La seconda questione è l'analisi delle attuali contraddizioni (ci sono ancora) della nostra società. Cerchiamo di capire e mettere in evidenza quali sono oggi le forme dello sfruttamento, che ancora persiste. Cerchiamo di capire dopo il supposto tramonto delle classi (salvo quella dei capitalisti) come, con quale politica (non basta più il solo sindacato) si può ottenere il miglioramento delle condizioni di vita delle moltitudini che stanno sotto, dei giovani che non hanno prospettive di migliorare la loro condizione di vita, delle donne che continuano a essere il lato debole della nostra società.

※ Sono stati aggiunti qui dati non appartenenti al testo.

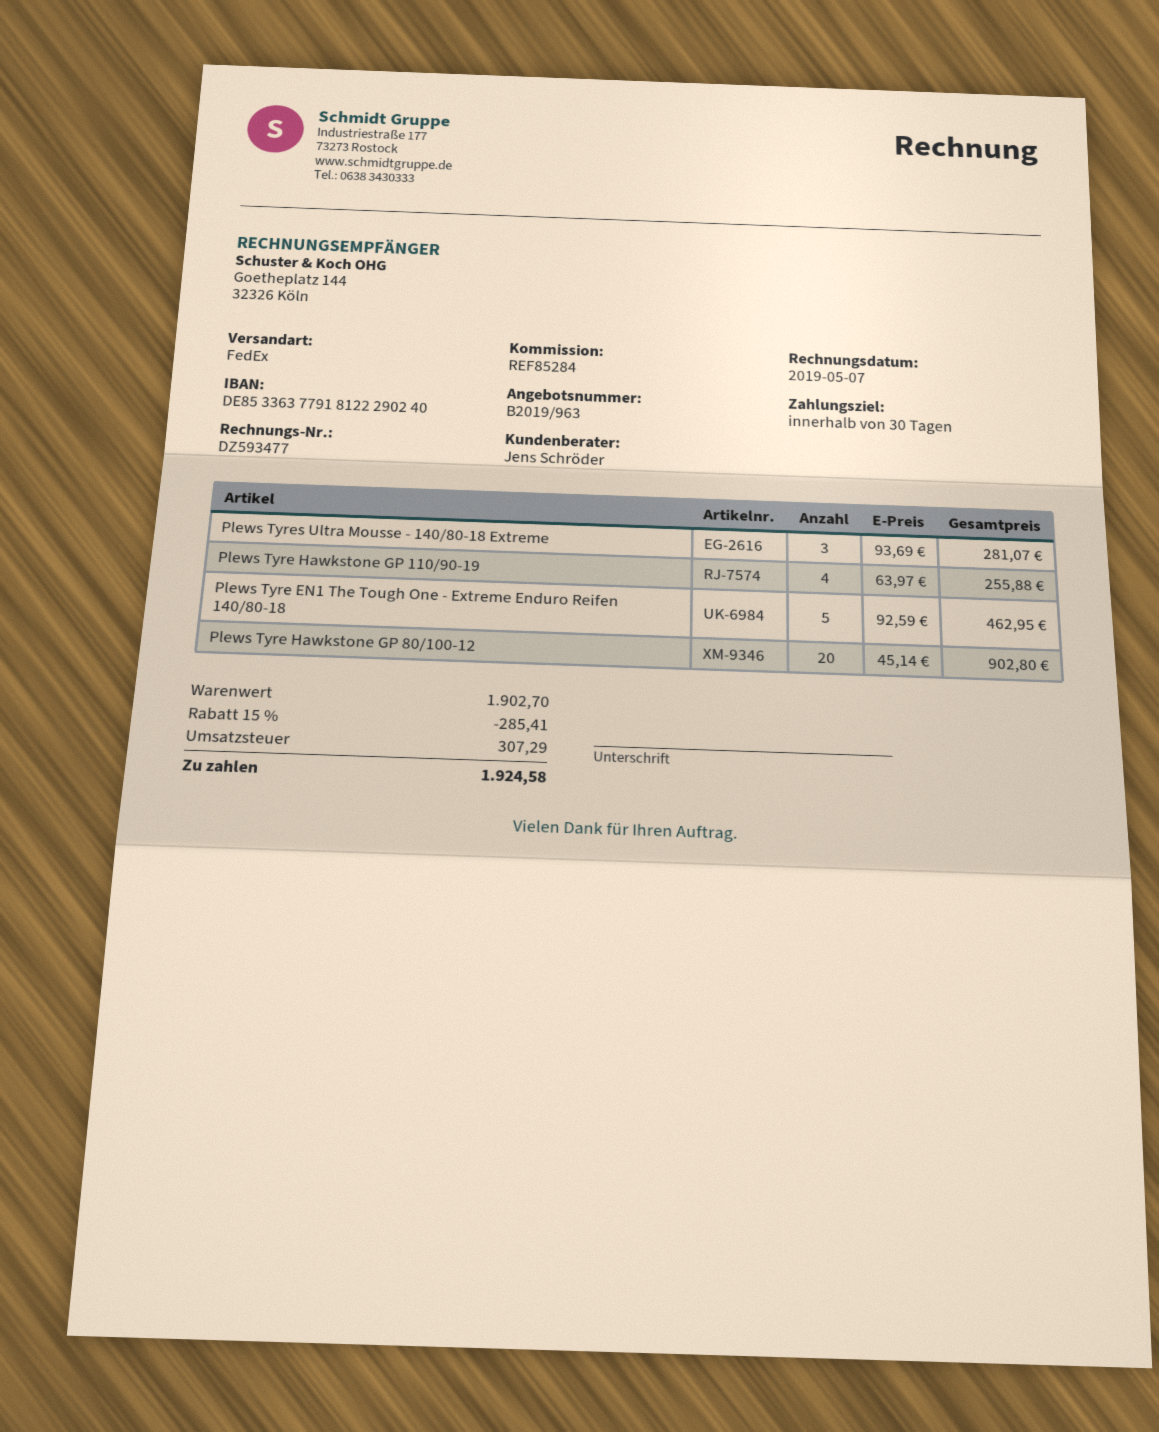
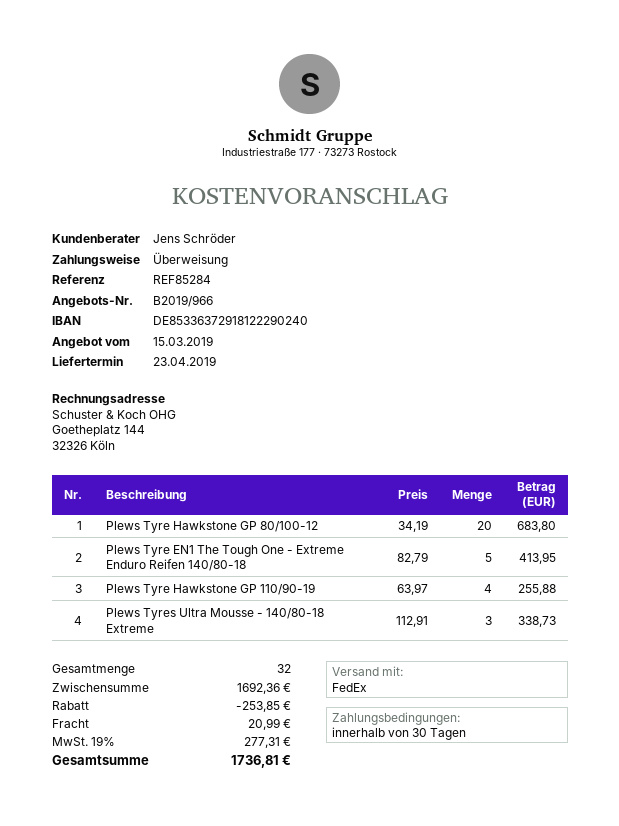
quote number: B2019/963 -> B2019/966
bank account: DE85336377918122290240 -> DE85336372918122290240
Plews Tyres Ultra Mousse - 140/80-18 Extreme: 3 x 93.69 = 281.07 -> 3 x 112.91 = 338.73
Plews Tyre EN1 The Tough One - Extreme Enduro Reifen 140/80-18: 5 x 92.59 = 462.95 -> 5 x 82.79 = 413.95
Plews Tyre Hawkstone GP 80/100-12: 20 x 45.14 = 902.80 -> 20 x 34.19 = 683.80
subtotal: 1902.70 -> 1692.36
discount: 285.41 -> 253.85
shipping: none -> 20.99
tax: 307.29 -> 277.31
total: 1924.58 -> 1736.81

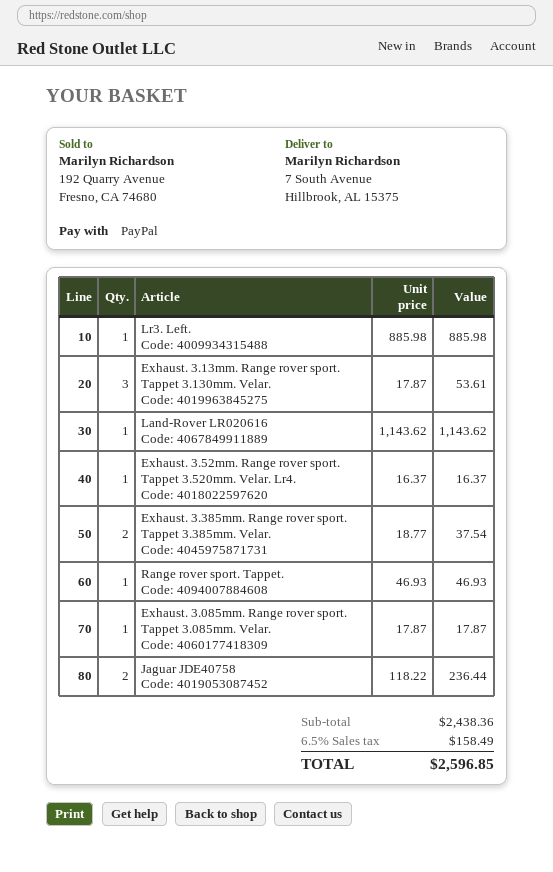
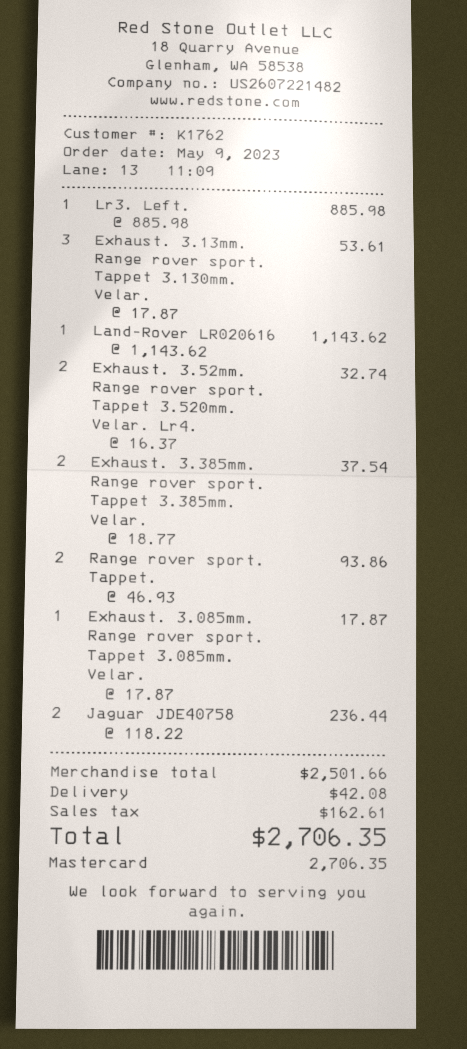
payment method: PayPal -> Mastercard
Exhaust. 3.52mm. Range rover sport. Tappet 3.520mm. Velar. Lr4.: 1 x 16.37 = 16.37 -> 2 x 16.37 = 32.74
Range rover sport. Tappet.: 1 x 46.93 = 46.93 -> 2 x 46.93 = 93.86
subtotal: 2438.36 -> 2501.66
shipping: none -> 42.08
tax: 158.49 -> 162.61
total: 2596.85 -> 2706.35

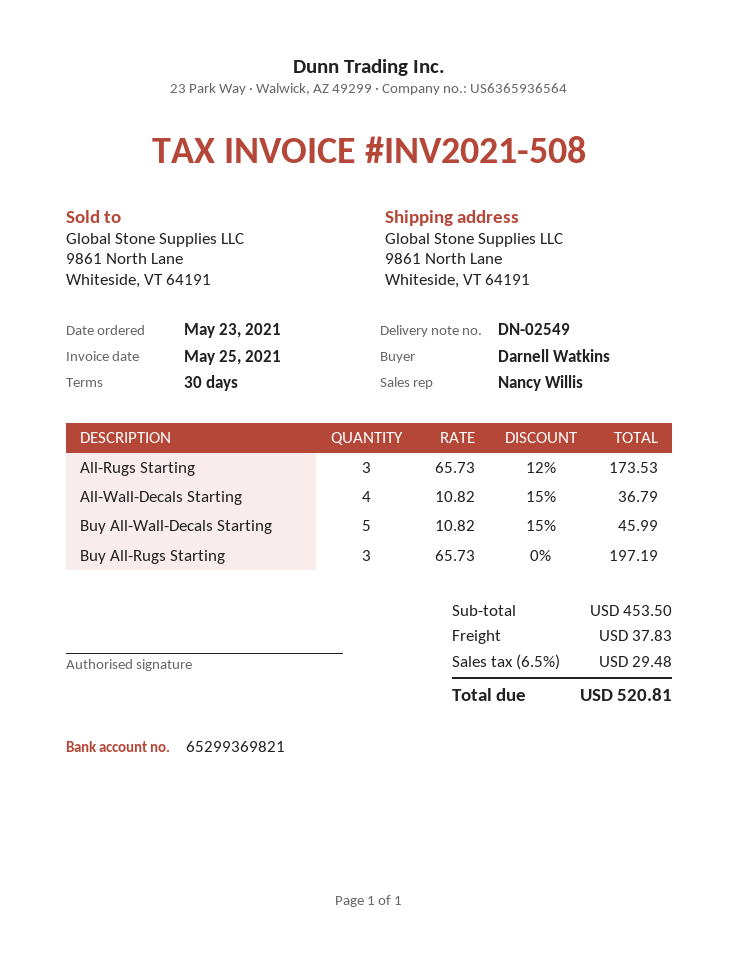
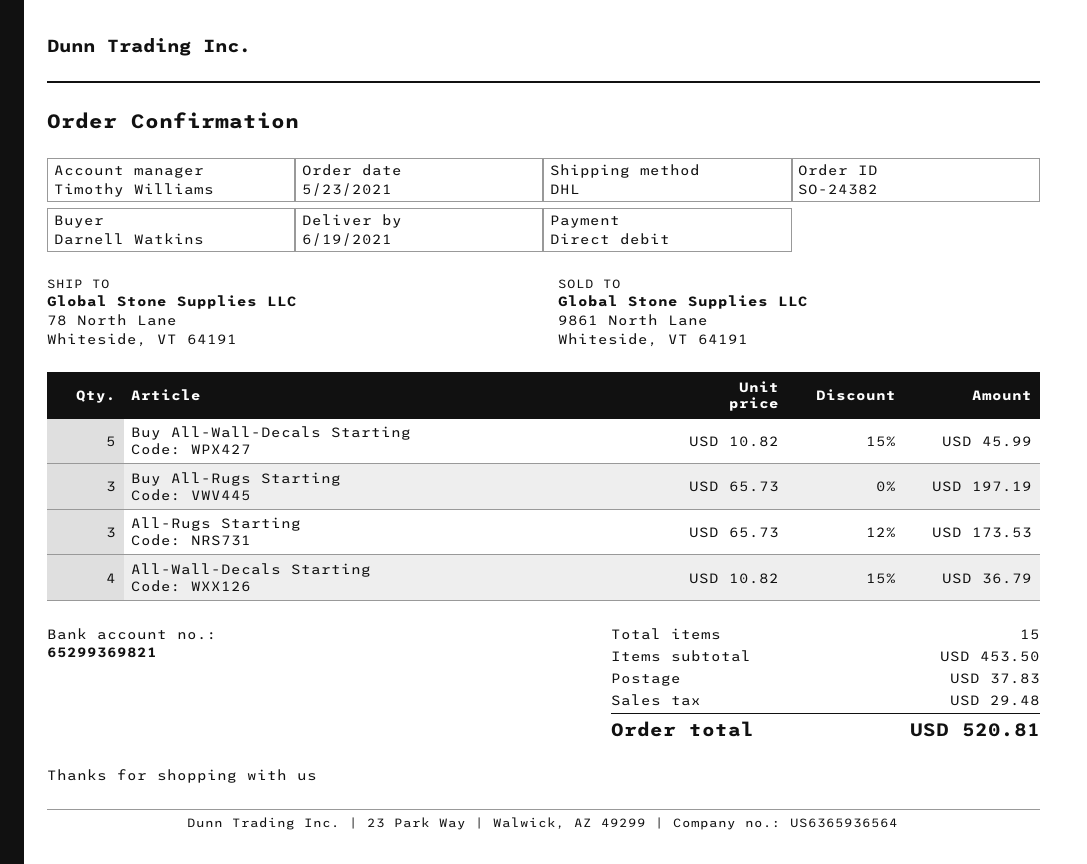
sales rep: Nancy Willis -> Timothy Williams
ship to: 9861 North Lane, Whiteside, VT 64191 -> 78 North Lane, Whiteside, VT 64191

Ripeto senza un serio approfondimento (la crisi della sinistra è anche, e forse soprattutto, culturale) sulla caduta del comunismo (perché, e se definitiva o meno) l'unione delle varie componenti che rifiutano il Partito democratico sarà pur sempre utile, ma senza prospettive.
Ma non vorrei che queste mie considerazioni fossero intese come un consiglio ad aspettare. Tutto il contrario, proprio perché i problemi sono grandi e difficili, bisogna muoversi al più presto - come ci ha raccomandato Rossana Rossanda - e anche il manifesto dovrebbe - come si dice a Roma - darsi una mossa.
Ps. Massimo D'Alema ha voluto ricordare la discussione con Fabio Mussi sull'opportunità o meno, nel 1969, di aderire all'iniziativa del gruppo de il manifesto.
Da parte di D'Alema è stata una gentilezza e ricordo che Fabio Mussi, giovanissimo e appena entrato nel Cc del Pci, votò contro la radiazione de il manifesto. Quel ricordo mi suscita un tardivo interrogativo: se allora, venti anni prima della caduta del muro di Berlino, il gruppo dirigente del Pci avesse accettato o almeno dato legittimità alla critica radicale che il gruppo de il manifesto muoveva al socialismo reale invece di attardarsi in una fedeltà (peraltro malcerta) a Mosca oggi potremmo avere in Italia e in Europa una situazione diversa, di più forte tenuta della sinistra e delle ragioni del socialismo? So bene che dare ragione a quelli de il manifesto avrebbe comportato scontri e divisioni nel Pci. Mosca avrebbe reagito pesantemente. Ma, ripeto, a conti fatti dare ragione nel 1969 a il manifesto avrebbe evitato non solo abiure poco dignitose, ma anche la totale dissoluzione di quella grande forza che era allora il Pci e avrebbe dato oggi le basi più credibili alla lotta per il socialismo.
E' solo un interrogativo, ma non mi si dica che la storia non si fa con i se. I se corrispondono alle scelte che ciascun soggetto fa nel corso della sua storia. Ricordo poi che una volta, per avere scritto che la storia non si fa con i se fui duramente rimbrottato da Cesare Luporini, che di storia e filosofia ne sapeva più di me.